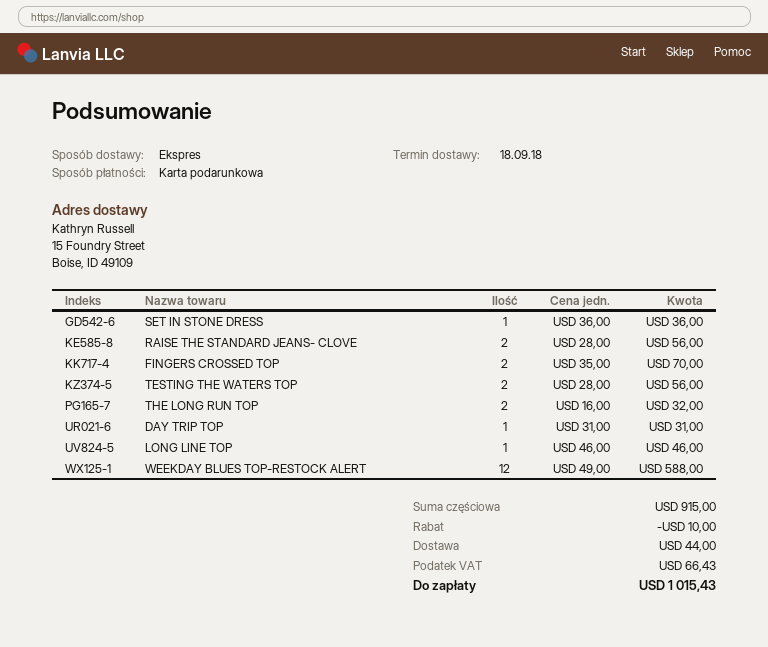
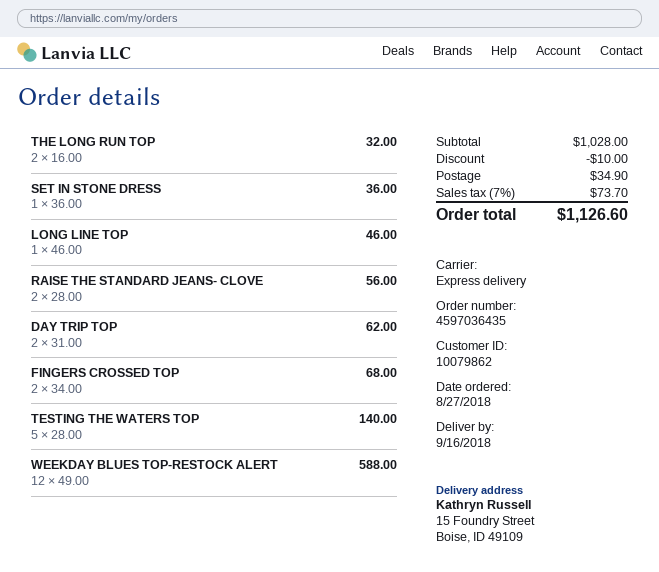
delivery date: 2018-09-18 -> 2018-09-16
FINGERS CROSSED TOP: 2 x 35.00 = 70.00 -> 2 x 34.00 = 68.00
TESTING THE WATERS TOP: 2 x 28.00 = 56.00 -> 5 x 28.00 = 140.00
DAY TRIP TOP: 1 x 31.00 = 31.00 -> 2 x 31.00 = 62.00
subtotal: 915.00 -> 1028.00
shipping: 44.00 -> 34.90
tax: 66.43 -> 73.70
total: 1015.43 -> 1126.60

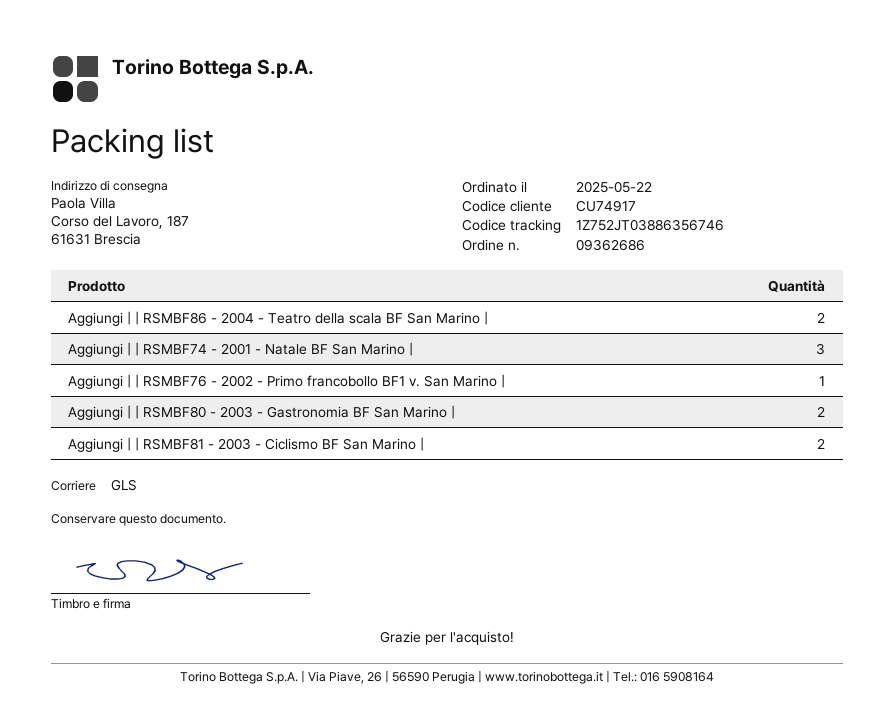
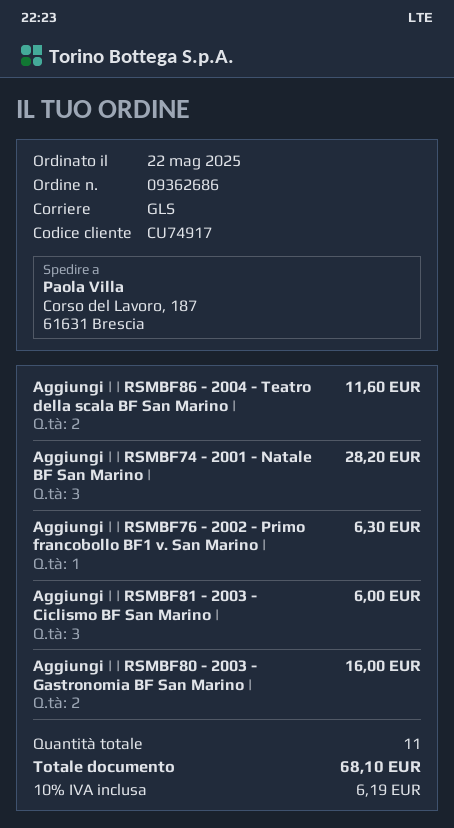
Aggiungi | | RSMBF81 - 2003 - Ciclismo BF San Marino |: 2 -> 3

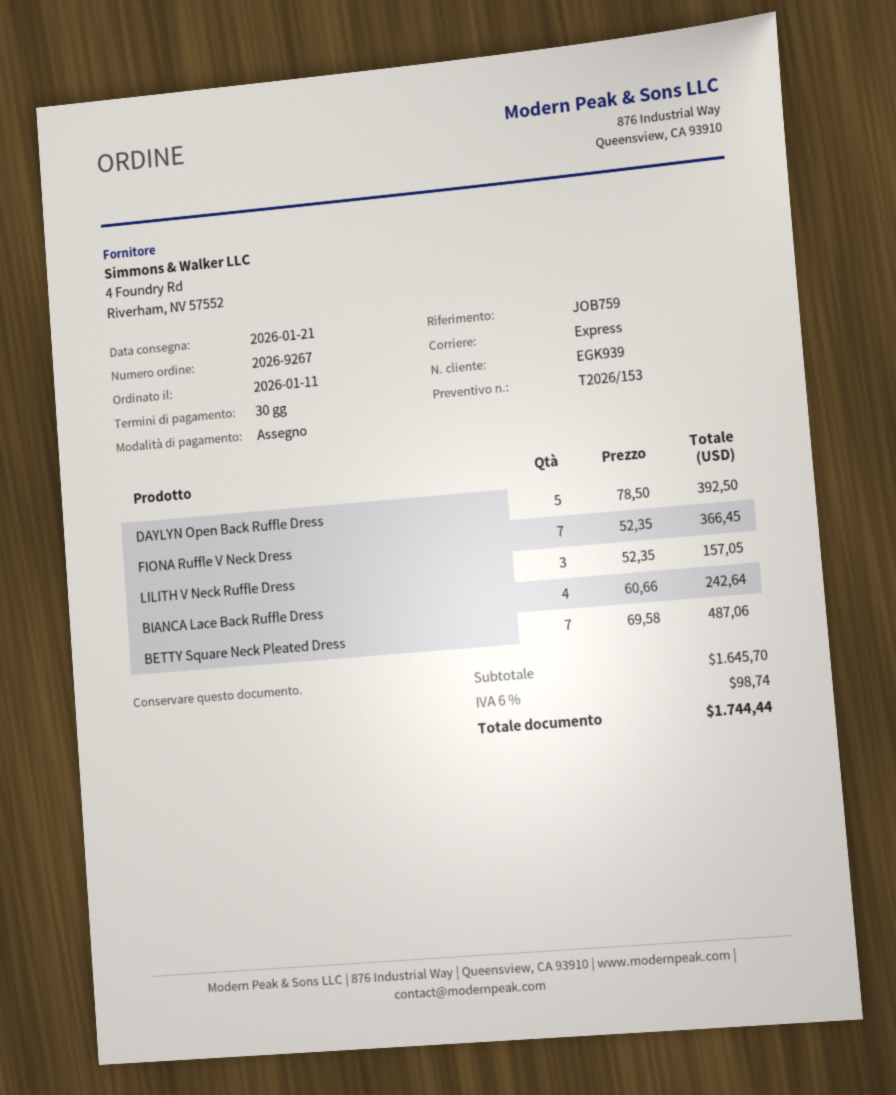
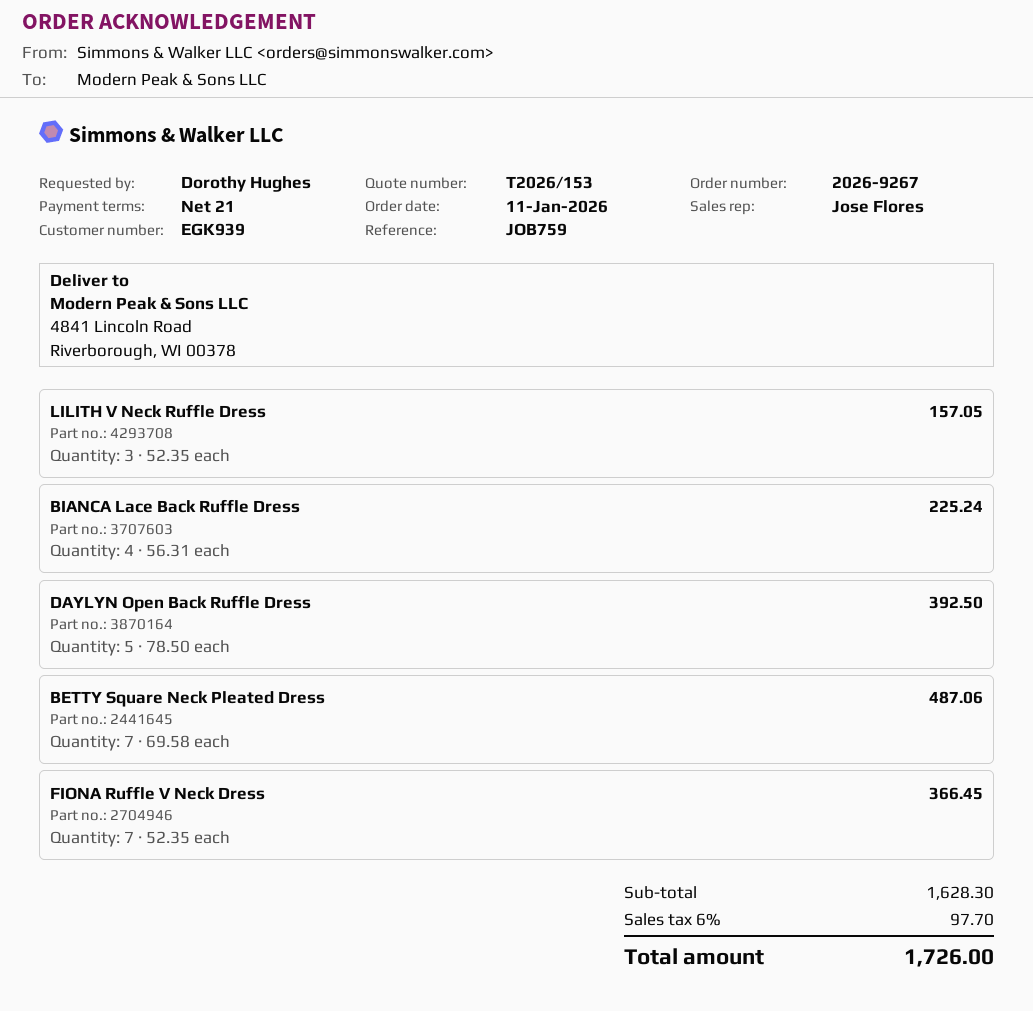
payment terms: 30 days -> 21 days
BIANCA Lace Back Ruffle Dress: 4 x 60.66 = 242.64 -> 4 x 56.31 = 225.24
subtotal: 1645.70 -> 1628.30
tax: 6% = 98.74 -> 6% = 97.70
total: 1744.44 -> 1726.00

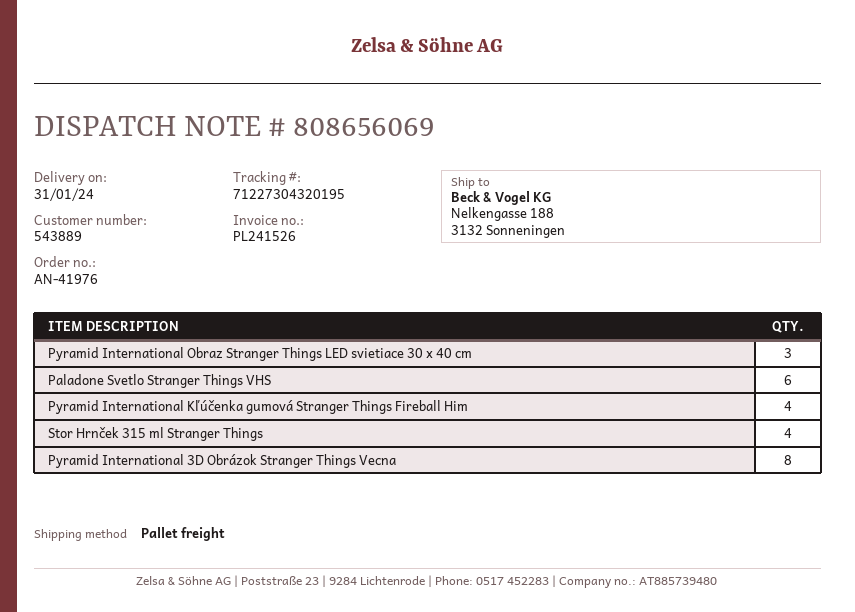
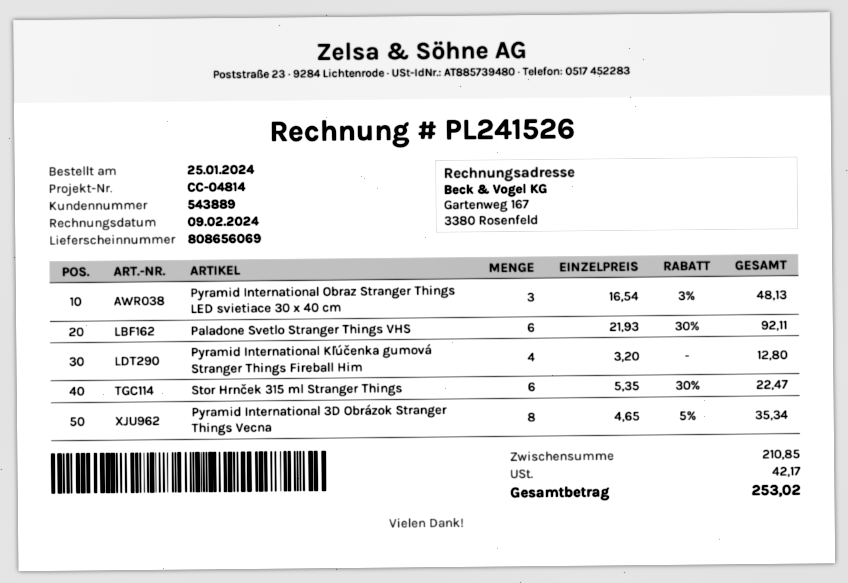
Stor Hrnček 315 ml Stranger Things: 4 -> 6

==========

▸ PROBLEM
Among the entries, how many lines contain the string "subtotal"? Give the number without anything else.

▸ OUTPUT FOR THIS EXERCISE
2